Stockton Family FFA in the Newspaper

Some families hand recipes down from generation to generation. Some families pass jewelry and heirlooms from grandparents to parents to children. Some families instill a love for a certain college athletic team in their children. Some families make memories visiting their favorite vacation spot year after year.

The Stocktons, however, have been passing a love for farming, making memories in the fields and the barns on their land, and instilling a love for the Future Farmers of America across three generations.

Mike Stockton, his son Paul, and Mike’s grandchildren, Mackenzie and Will, are all members of the White County Chapter of FFA, with the youngest, Will, getting his blue jacket and continuing the family tradition, this fall.

Both Paul and his father Mike have earned Greenhand Degrees, Chapter Degrees, and the coveted Tennessee FFA State Degree during their time in the organization, and, while Mike has become limited in his involvement in the local chapter recently because of his age, he still loves to teach his grandchildren and pass along all the family knowledge of agriculture. Paul, on the other hand, is still heavily involved in FFA, volunteering his time to help with any of the local chapter events and coaching the livestock judging team in judging cattle.

“Agriculture has been a big part of all our lives since we were young,” Paul explained about the family tradition. “Being involved in FFA gave us the opportunity to make connections with others who live the same way of life we do, learn and expand our knowledge within our desired fields, and also allows us to teach others and advocate for the importance of agriculture.”

While helping the local FFA chapter is a passion for the Stockton family, teaching begins at home, and both father and grandfather wanted to teach the next generation the importance of hard work and responsibility. Mackenzie and Will  grew up riding the family tractor and feeding cows with their dad, while also spending time in the garden, planting vegetables with their grandfather.

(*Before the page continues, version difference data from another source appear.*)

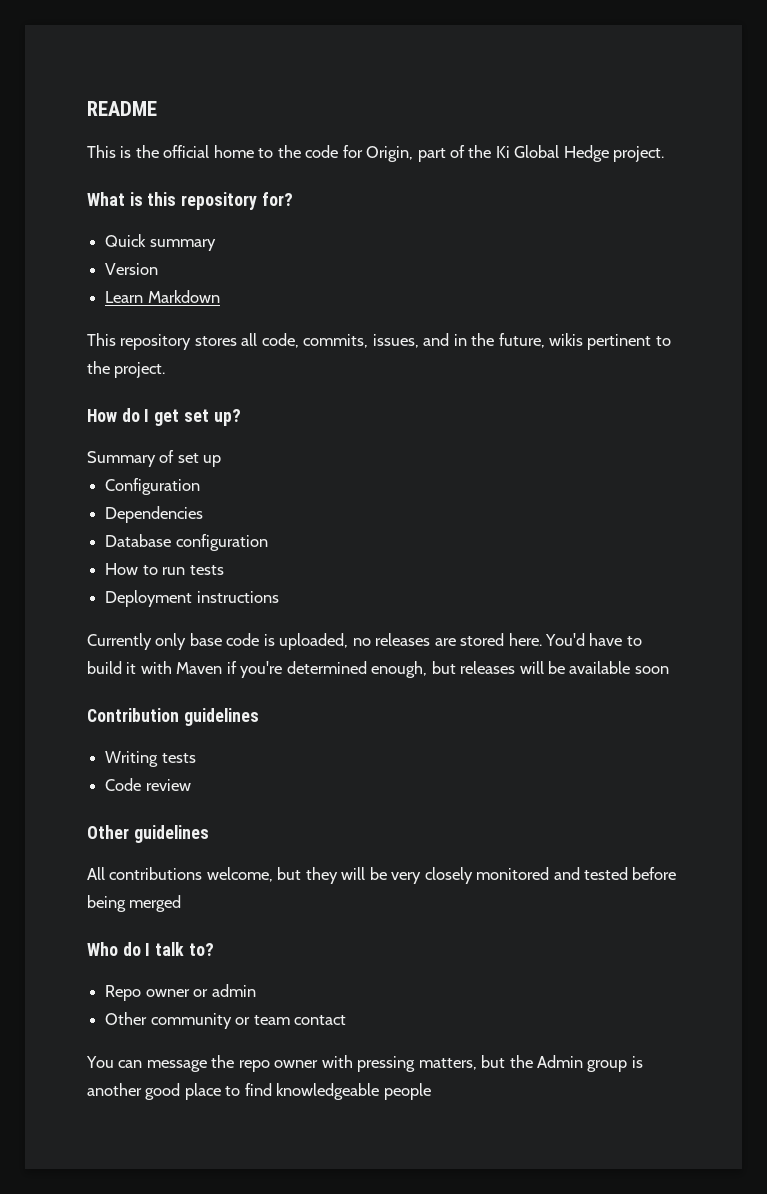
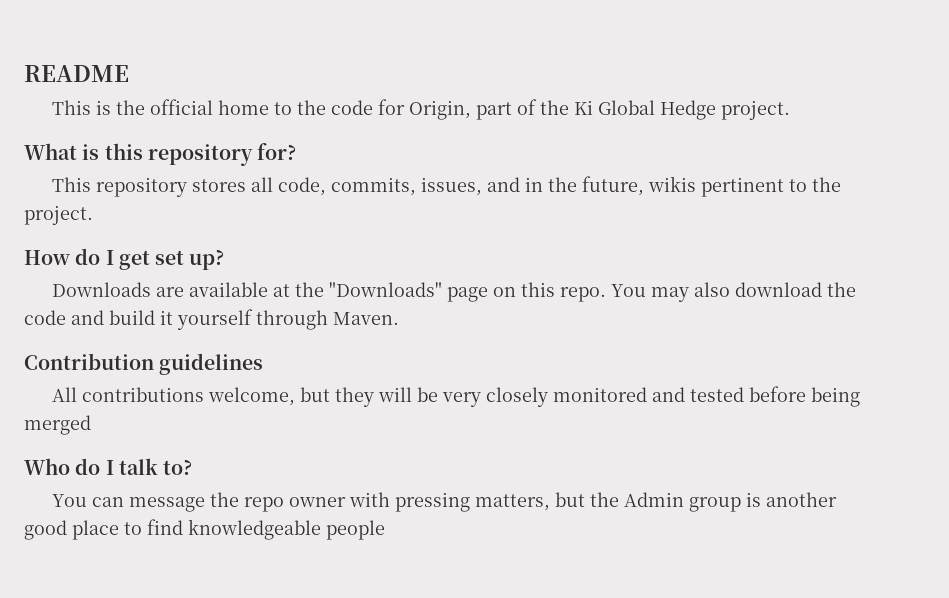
- Quick summary
- Version
- Learn Markdown
- Summary of set up
- Configuration
- Dependencies
- Database configuration
- How to run tests
- Deployment instructions
- Currently only base code is uploaded, no releases are stored here. You'd have to build it with Maven if you're determined enough, but releases will be available soon
+ Downloads are available at the "Downloads" page on this repo. You may also download the code and build it yourself through Maven.
  Contribution guidelines
- Writing tests
- Code review
- Other guidelines
- Repo owner or admin
- Other community or team contact

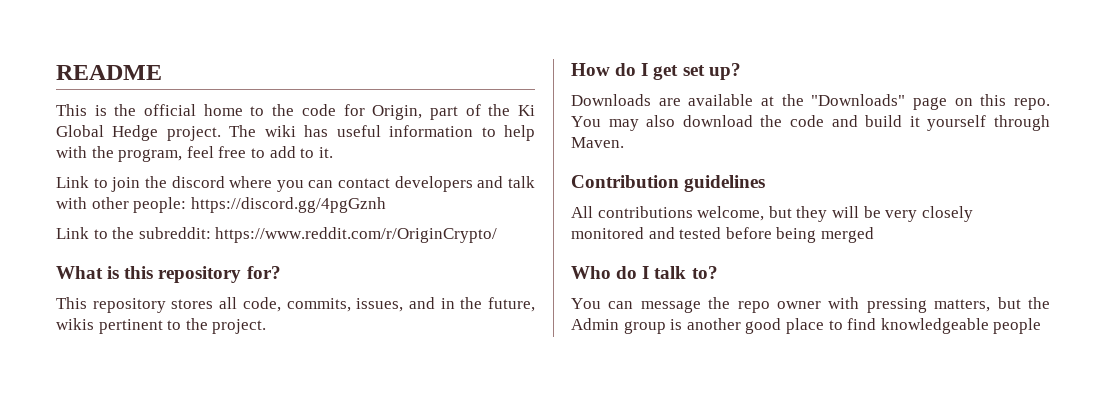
+ The wiki has useful information to help with the program, feel free to add to it.
+ Link to join the discord where you can contact developers and talk with other people: https://discord.gg/4pgGznh
+ Link to the subreddit: https://www.reddit.com/r/OriginCrypto/

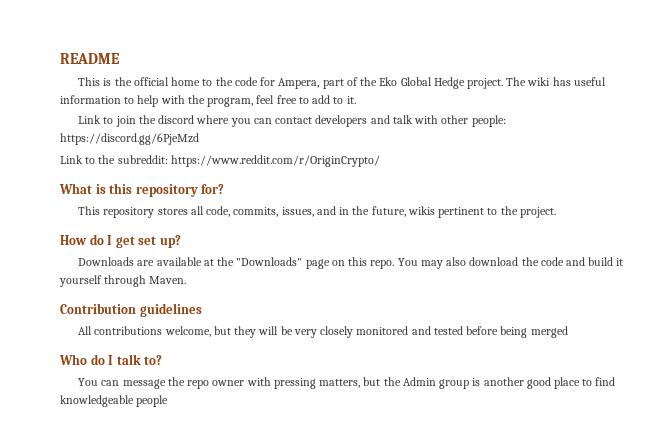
- This is the official home to the code for Origin, part of the Ki Global Hedge project.
+ This is the official home to the code for Ampera, part of the Eko Global Hedge project.
- Link to join the discord where you can contact developers and talk with other people: https://discord.gg/4pgGznh
+ Link to join the discord where you can contact developers and talk with other people: https://discord.gg/6PjeMzd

“We wanted them to know that they would get back whatever they put into their work,” Paul said about having his children working in the fields at early ages and added that the agricultural work is year-round. “Training show calves, showing our cattle, and starting a garden usually starts out our year in the winter and spring. Summer is a lot of work as we start the major shows of the circuit, maintain our garden and prepare for harvest, and cut hay to prepare for the coming winter. Fall and winter at the end of the year consists of our final harvest in the garden and feeding our calves hay through winter.”

And, as if that wasn’t enough to keep all three generations of White County FFA members busy, Paul and Mackenzie are busy throughout the entire year selling the calves they raise and working with Mackenzie’s horse.

While the work is hard and the hours are long, you won’t find the Stocktons, even the youngest generation, complaining.

“My favorite part of farming is reaping the rewards of all my hard work. Buying and raising animals with potential and seeing them improve over time as I work with them,” Mackenzie, who is a senior at White County High School, said while her brother, Will, a freshman this year, said that studying ways to improve the crop yield and quality of plants in both his flower and vegetable gardens are his favorite parts of working on the farm.

Working on the farm, whether in the fields or the barns, is a family tradition, but so is participating in the White County chapter of the Future Farmers of America, where each of the Stocktons said they have learned more about themselves and connect with like-minded individuals who will aid them in their futures.

“Getting to learn more about agriculture and applying what I’ve learned on my own farm is something I took away from all of my years involved in FFA,” Mike said, while his son, Paul, said making new friends who share your interests and values and being able to stand with them, and them with you, through the highs and lows of both farming and life itself is something he will always cherish.

“FFA has allowed me to find my place in school as well as helped me to find what my interests are,” Will, the last of the Stocktons to have been able to put on the Blue Jacket, said explaining the importance of the organization to him, while his sister said meeting new people from across the state and sharing a collective knowledge of agriculture with them is what makes being an FFA member important to her.

While each of the Stocktons got their start in FFA in the halls of White County High School, and while Mike and Paul have continued their involvement through their adult lives and have shared a love for agriculture and instilled the importance of working the land in Mackenzie and Will, the future for the youngest two is still theirs to make what they want out of it, but there is no doubt that FFA will play a part in helping them determine what that future looks like.

“I hope that my experience in farming and FFA has given me the knowledge I need to one day become a successful large animal veterinarian and to help me better run my own farm in the future,” Mackenzie, who will graduate in a few short months, said.

Then, she will start the next leg of her agriculture education as she builds on the foundation that her father, grandfather, and FFA have given her.

And Will, while he has a few more years as a student member of the White County FFA chapter, is looking toward the future as well, saying he hopes the skills he has learned on the farm and the knowledge he will gain over his next four years in FFA will help him decide what his future will include.

“Having my family involved in agriculture has made them into more responsible and well-rounded individuals,” Amanda, Paul’s wife and the mother of the youngest generation of Stockton FFA members, said. “It also makes me happy to see them engaging in things that they are passionate about that will have an impact on their communities.”

Four members. Three generations. Countless hours. Unmeasurable amounts of work. But for the Stockton family, FFA and agriculture is their heritage.